Among the lines below, the one containing "background: #3b82f6 ->" opens the range and the one containing "text: 61 ->" closes it. Print that range exactly, without the pictures.

START The input

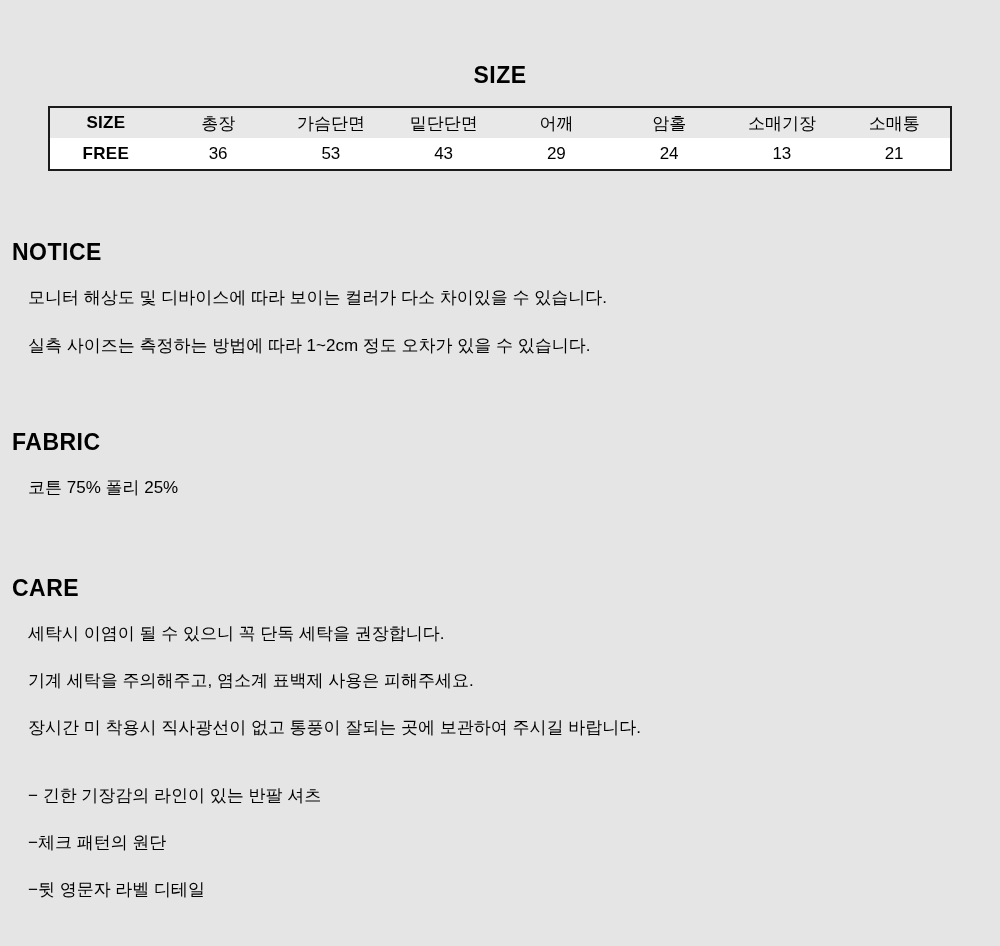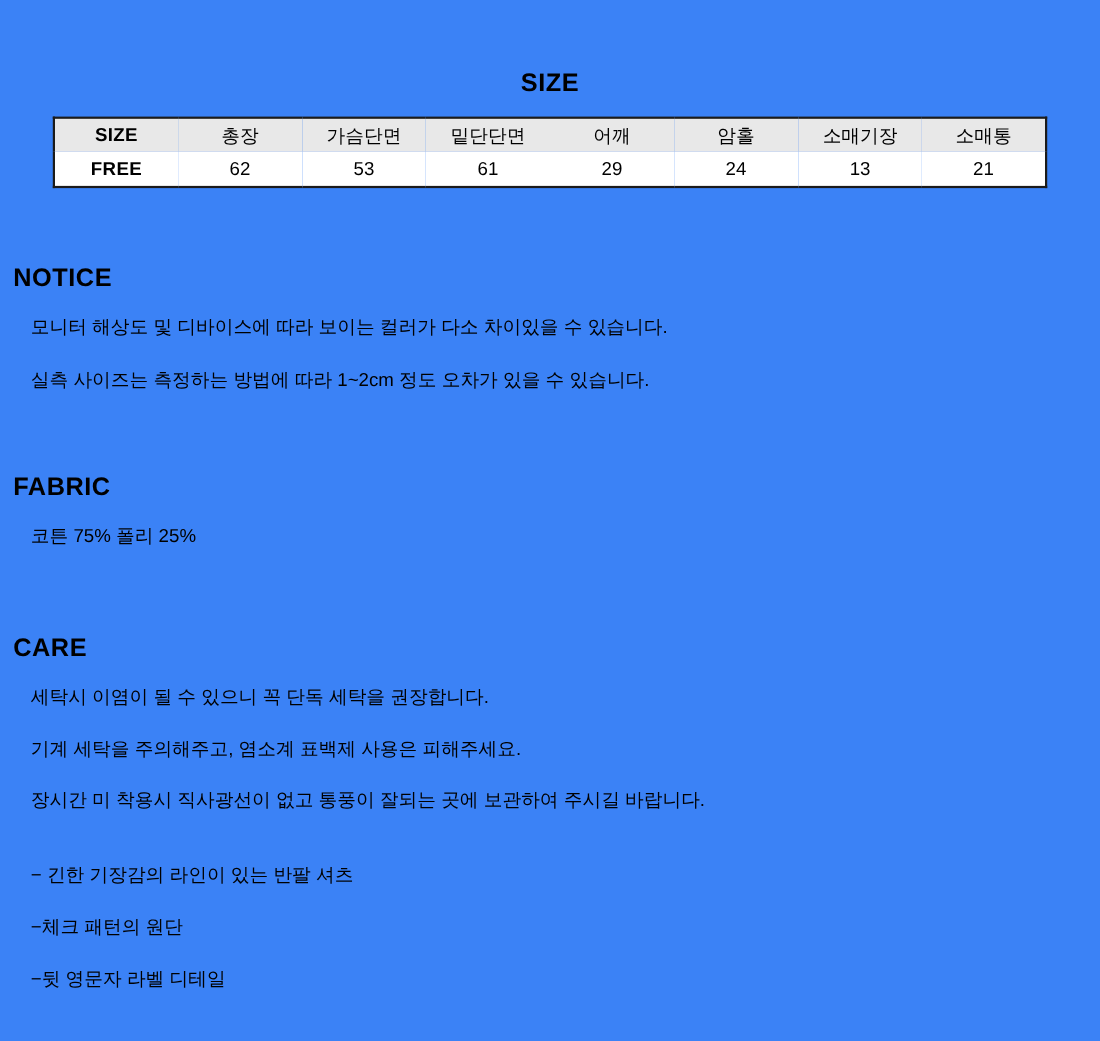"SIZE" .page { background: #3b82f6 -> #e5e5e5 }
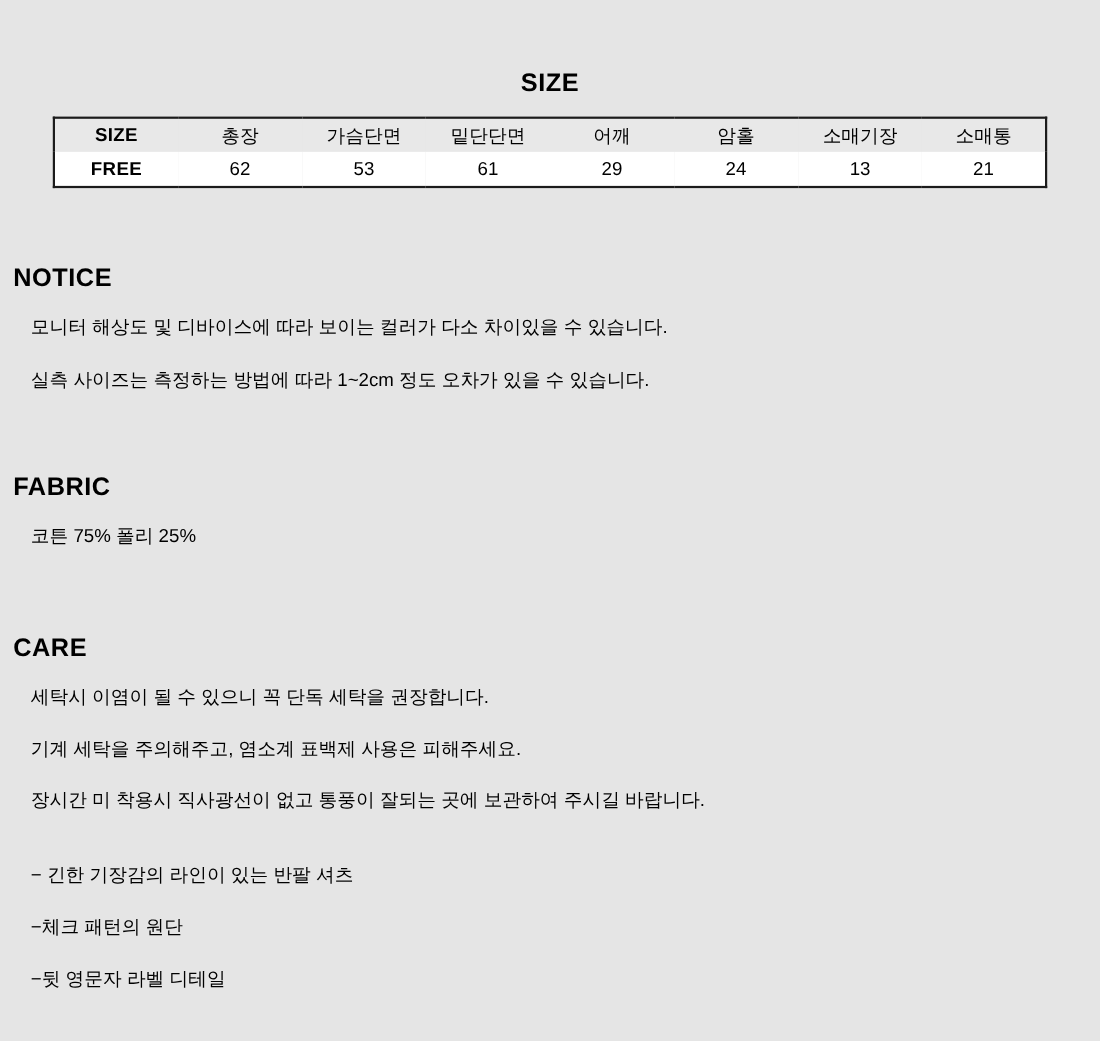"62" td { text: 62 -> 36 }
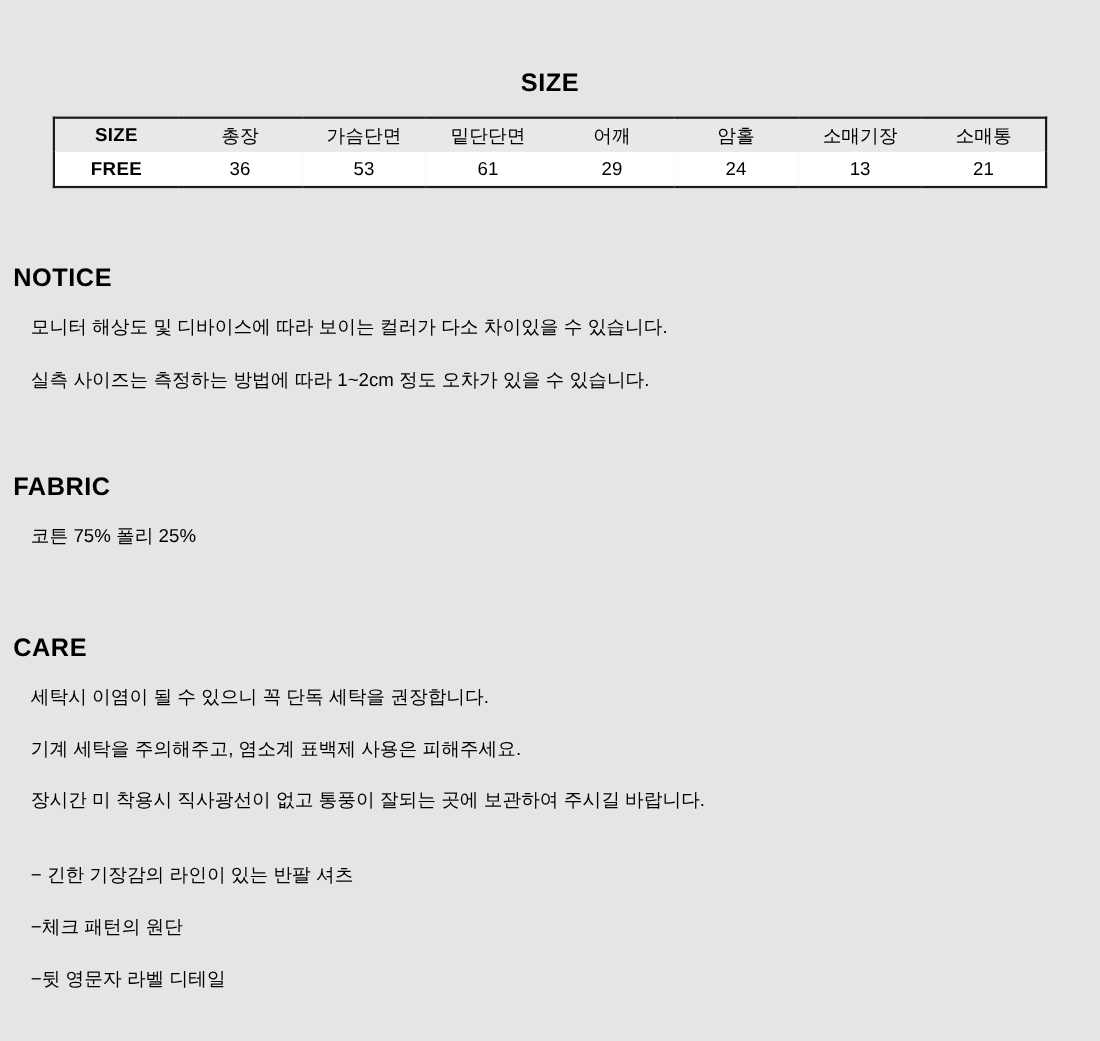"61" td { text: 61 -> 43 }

END The input
START The input

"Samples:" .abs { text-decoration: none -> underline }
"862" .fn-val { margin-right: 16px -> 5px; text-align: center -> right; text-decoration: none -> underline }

END The input

Response to the exercise:
"SIZE" .page { background: #3b82f6 -> #e5e5e5 }
"62" td { text: 62 -> 36 }
"61" td { text: 61 -> 43 }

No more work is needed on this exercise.